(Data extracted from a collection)
○ ○ ○ ○
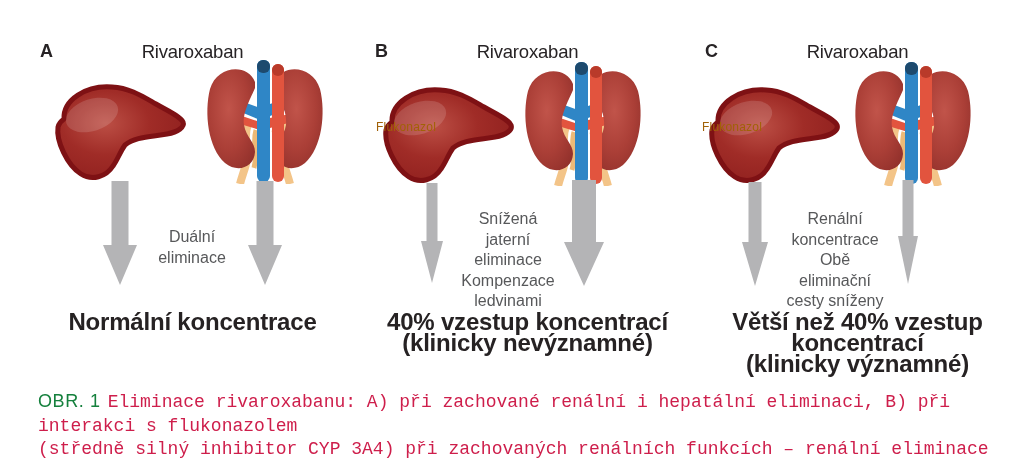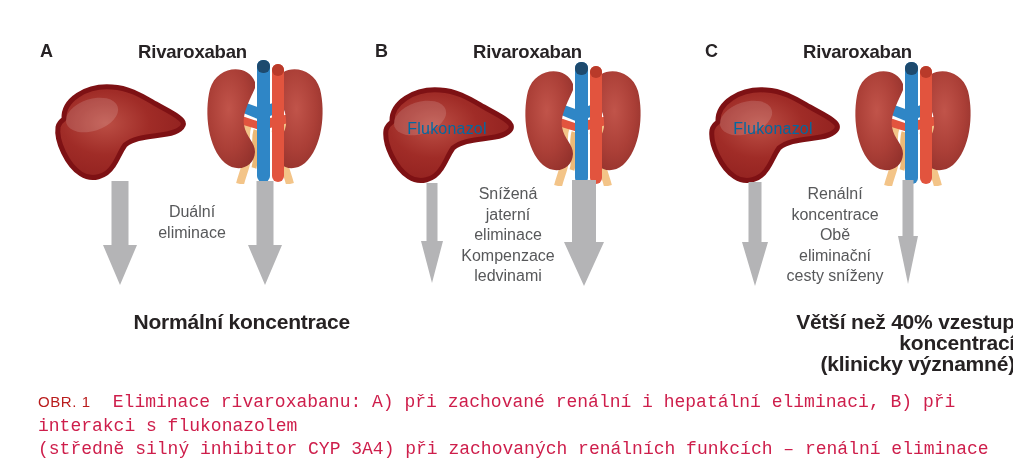--- a/index.html
+++ b/index.html
@@ -8,7 +8,7 @@
   .panel{position:absolute;top:36px;width:315px;height:330px;}
   .panel-letter{position:absolute;left:5px;top:5px;font-size:18px;font-weight:bold;color:#272325;}
   .panel-title{position:absolute;left:0;top:5px;width:100%;text-align:center;
-               font-size:18.5px;font-weight:bold;color:#272325;letter-spacing:-0.2px;}
+               font-size:18.5px;font-weight:normal;color:#272325;letter-spacing:-0.2px;}
   .organ{position:absolute;}
   .liver-label{position:absolute;left:0;top:44px;width:100%;text-align:center;
                color:#0369a1;font-size:16px;letter-spacing:0.2px;}

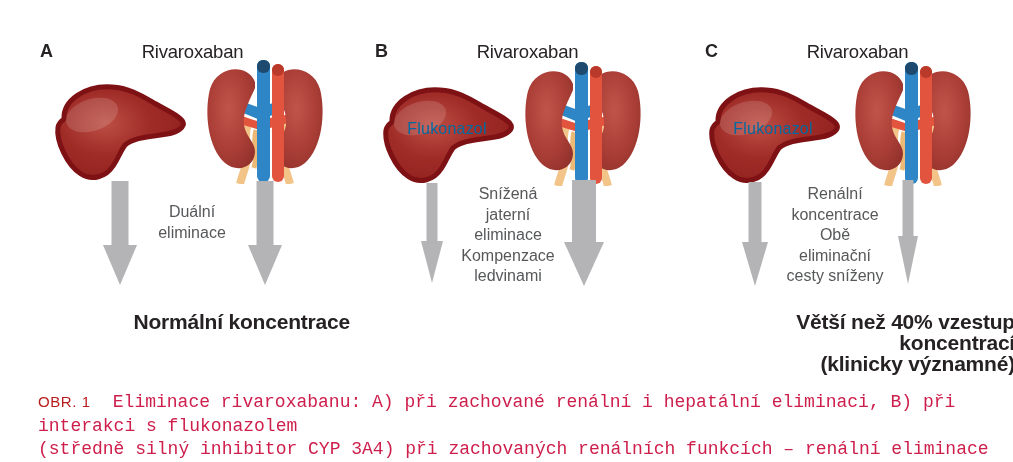--- a/index.html
+++ b/index.html
@@ -10,8 +10,8 @@
   .panel-title{position:absolute;left:0;top:5px;width:100%;text-align:center;
                font-size:18.5px;font-weight:normal;color:#272325;letter-spacing:-0.2px;}
   .organ{position:absolute;}
-  .liver-label{position:absolute;left:0;top:44px;width:100%;text-align:center;
-               color:#0369a1;font-size:16px;letter-spacing:0.2px;}
+  .liver-label{position:absolute;left:0;top:44px;width:100%;
+               color:#a16207;font-size:12px;letter-spacing:0.2px;}
   .arrow{position:absolute;}
   .mid-text{position:absolute;text-align:center;color:#57585a;font-size:16px;
             line-height:20.5px;white-space:pre-line;}

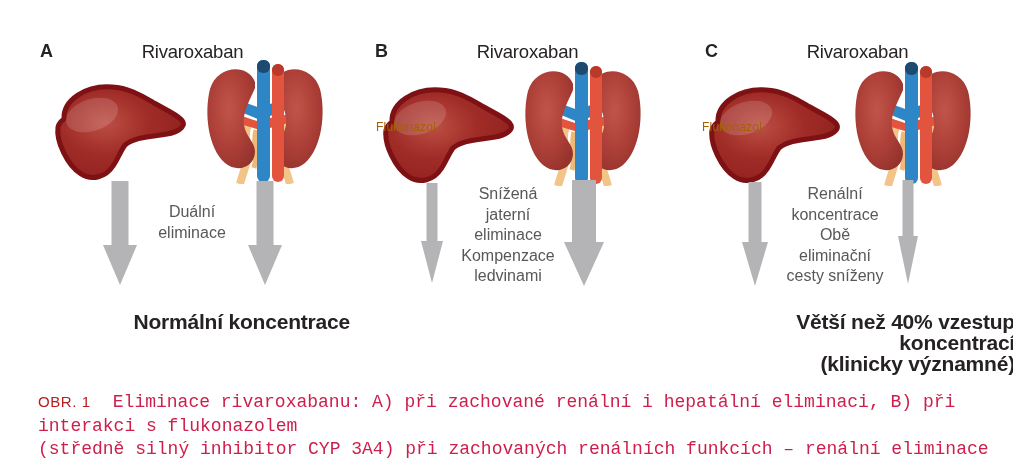--- a/index.html
+++ b/index.html
@@ -14,7 +14,7 @@
                color:#a16207;font-size:12px;letter-spacing:0.2px;}
   .arrow{position:absolute;}
   .mid-text{position:absolute;text-align:center;color:#57585a;font-size:16px;
-            line-height:20.5px;white-space:pre-line;}
+            line-height:20.5px;white-space:pre-line;margin-top:25px;}
   .result{position:absolute;left:0;top:275px;width:100%;text-align:right;color:#262223;
           font-size:21px;font-weight:bold;line-height:21px;white-space:pre-line;letter-spacing:-0.2px;}
   .caption{position:absolute;left:38px;top:372px;width:962px;font-size:18px;

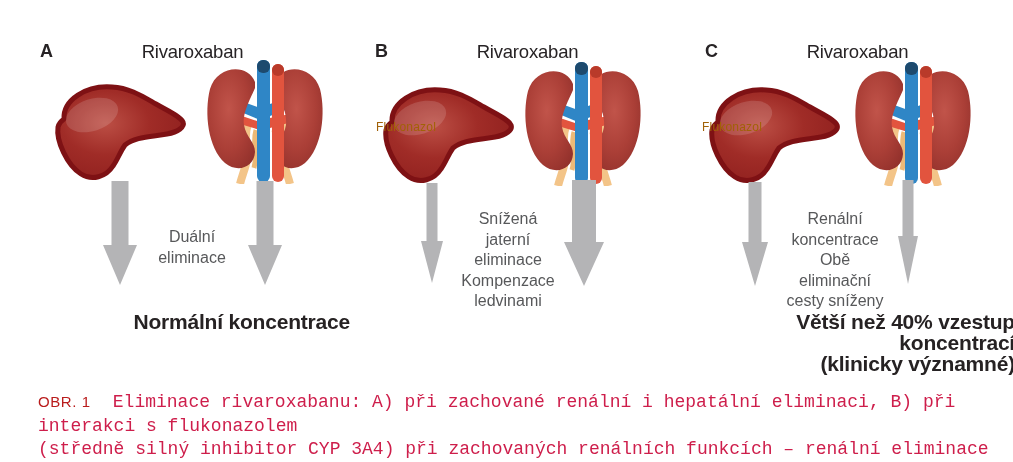--- a/index.html
+++ b/index.html
@@ -15,8 +15,8 @@
   .arrow{position:absolute;}
   .mid-text{position:absolute;text-align:center;color:#57585a;font-size:16px;
             line-height:20.5px;white-space:pre-line;margin-top:25px;}
-  .result{position:absolute;left:0;top:275px;width:100%;text-align:right;color:#262223;
-          font-size:21px;font-weight:bold;line-height:21px;white-space:pre-line;letter-spacing:-0.2px;}
+  .result{position:absolute;left:0;top:275px;width:100%;text-align:center;color:#262223;
+          font-size:24px;font-weight:bold;line-height:21px;white-space:pre-line;letter-spacing:-0.2px;}
   .caption{position:absolute;left:38px;top:372px;width:962px;font-size:18px;
            color:#ce1e4b;line-height:22.5px;}
   .caption-label{font-size:15px;color:#b91c1c;letter-spacing:0.6px;margin-right:22px;}

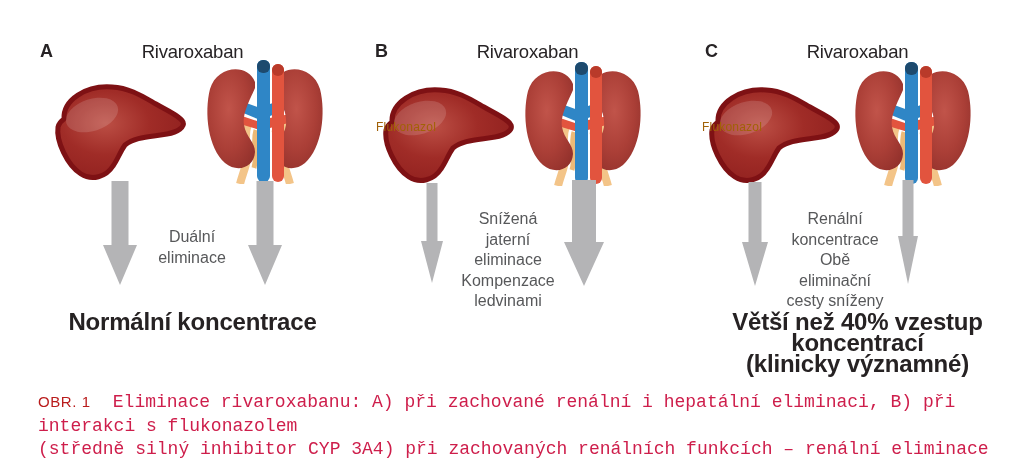--- a/index.html
+++ b/index.html
@@ -136,6 +136,8 @@
 eliminace
 Kompenzace
 ledvinami</div>
+    <div class="result">40% vzestup koncentrací
+(klinicky nevýznamné)</div>
   </div>
 
   <div class="panel" style="left:700px">

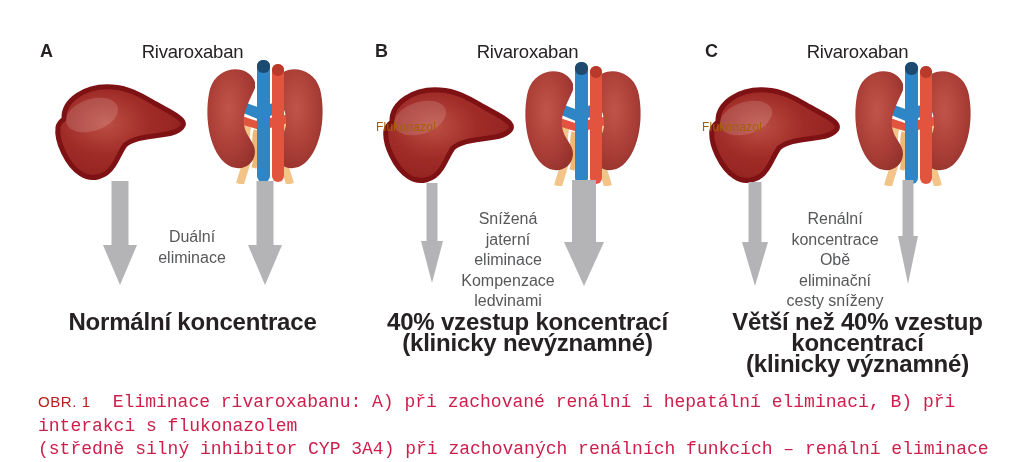--- a/index.html
+++ b/index.html
@@ -19,7 +19,7 @@
           font-size:24px;font-weight:bold;line-height:21px;white-space:pre-line;letter-spacing:-0.2px;}
   .caption{position:absolute;left:38px;top:372px;width:962px;font-size:18px;
            color:#ce1e4b;line-height:22.5px;}
-  .caption-label{font-size:15px;color:#b91c1c;letter-spacing:0.6px;margin-right:22px;}
+  .caption-label{font-size:18px;color:#15803d;letter-spacing:0.6px;margin-right:7px;}
   .caption-text{white-space:pre-line;font-family:Liberation Mono, monospace;}
 </style>
 </head>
○ ○ ○ ○
### [Exercise]
Leave the pictures out and reproduce all of the records exactly.

### [Task result]
--- a/index.html
+++ b/index.html
@@ -8,7 +8,7 @@
   .panel{position:absolute;top:36px;width:315px;height:330px;}
   .panel-letter{position:absolute;left:5px;top:5px;font-size:18px;font-weight:bold;color:#272325;}
   .panel-title{position:absolute;left:0;top:5px;width:100%;text-align:center;
-               font-size:18.5px;font-weight:bold;color:#272325;letter-spacing:-0.2px;}
+               font-size:18.5px;font-weight:normal;color:#272325;letter-spacing:-0.2px;}
   .organ{position:absolute;}
   .liver-label{position:absolute;left:0;top:44px;width:100%;text-align:center;
                color:#0369a1;font-size:16px;letter-spacing:0.2px;}

--- a/index.html
+++ b/index.html
@@ -10,8 +10,8 @@
   .panel-title{position:absolute;left:0;top:5px;width:100%;text-align:center;
                font-size:18.5px;font-weight:normal;color:#272325;letter-spacing:-0.2px;}
   .organ{position:absolute;}
-  .liver-label{position:absolute;left:0;top:44px;width:100%;text-align:center;
-               color:#0369a1;font-size:16px;letter-spacing:0.2px;}
+  .liver-label{position:absolute;left:0;top:44px;width:100%;
+               color:#a16207;font-size:12px;letter-spacing:0.2px;}
   .arrow{position:absolute;}
   .mid-text{position:absolute;text-align:center;color:#57585a;font-size:16px;
             line-height:20.5px;white-space:pre-line;}

--- a/index.html
+++ b/index.html
@@ -14,7 +14,7 @@
                color:#a16207;font-size:12px;letter-spacing:0.2px;}
   .arrow{position:absolute;}
   .mid-text{position:absolute;text-align:center;color:#57585a;font-size:16px;
-            line-height:20.5px;white-space:pre-line;}
+            line-height:20.5px;white-space:pre-line;margin-top:25px;}
   .result{position:absolute;left:0;top:275px;width:100%;text-align:right;color:#262223;
           font-size:21px;font-weight:bold;line-height:21px;white-space:pre-line;letter-spacing:-0.2px;}
   .caption{position:absolute;left:38px;top:372px;width:962px;font-size:18px;

--- a/index.html
+++ b/index.html
@@ -15,8 +15,8 @@
   .arrow{position:absolute;}
   .mid-text{position:absolute;text-align:center;color:#57585a;font-size:16px;
             line-height:20.5px;white-space:pre-line;margin-top:25px;}
-  .result{position:absolute;left:0;top:275px;width:100%;text-align:right;color:#262223;
-          font-size:21px;font-weight:bold;line-height:21px;white-space:pre-line;letter-spacing:-0.2px;}
+  .result{position:absolute;left:0;top:275px;width:100%;text-align:center;color:#262223;
+          font-size:24px;font-weight:bold;line-height:21px;white-space:pre-line;letter-spacing:-0.2px;}
   .caption{position:absolute;left:38px;top:372px;width:962px;font-size:18px;
            color:#ce1e4b;line-height:22.5px;}
   .caption-label{font-size:15px;color:#b91c1c;letter-spacing:0.6px;margin-right:22px;}

--- a/index.html
+++ b/index.html
@@ -136,6 +136,8 @@
 eliminace
 Kompenzace
 ledvinami</div>
+    <div class="result">40% vzestup koncentrací
+(klinicky nevýznamné)</div>
   </div>
 
   <div class="panel" style="left:700px">

--- a/index.html
+++ b/index.html
@@ -19,7 +19,7 @@
           font-size:24px;font-weight:bold;line-height:21px;white-space:pre-line;letter-spacing:-0.2px;}
   .caption{position:absolute;left:38px;top:372px;width:962px;font-size:18px;
            color:#ce1e4b;line-height:22.5px;}
-  .caption-label{font-size:15px;color:#b91c1c;letter-spacing:0.6px;margin-right:22px;}
+  .caption-label{font-size:18px;color:#15803d;letter-spacing:0.6px;margin-right:7px;}
   .caption-text{white-space:pre-line;font-family:Liberation Mono, monospace;}
 </style>
 </head>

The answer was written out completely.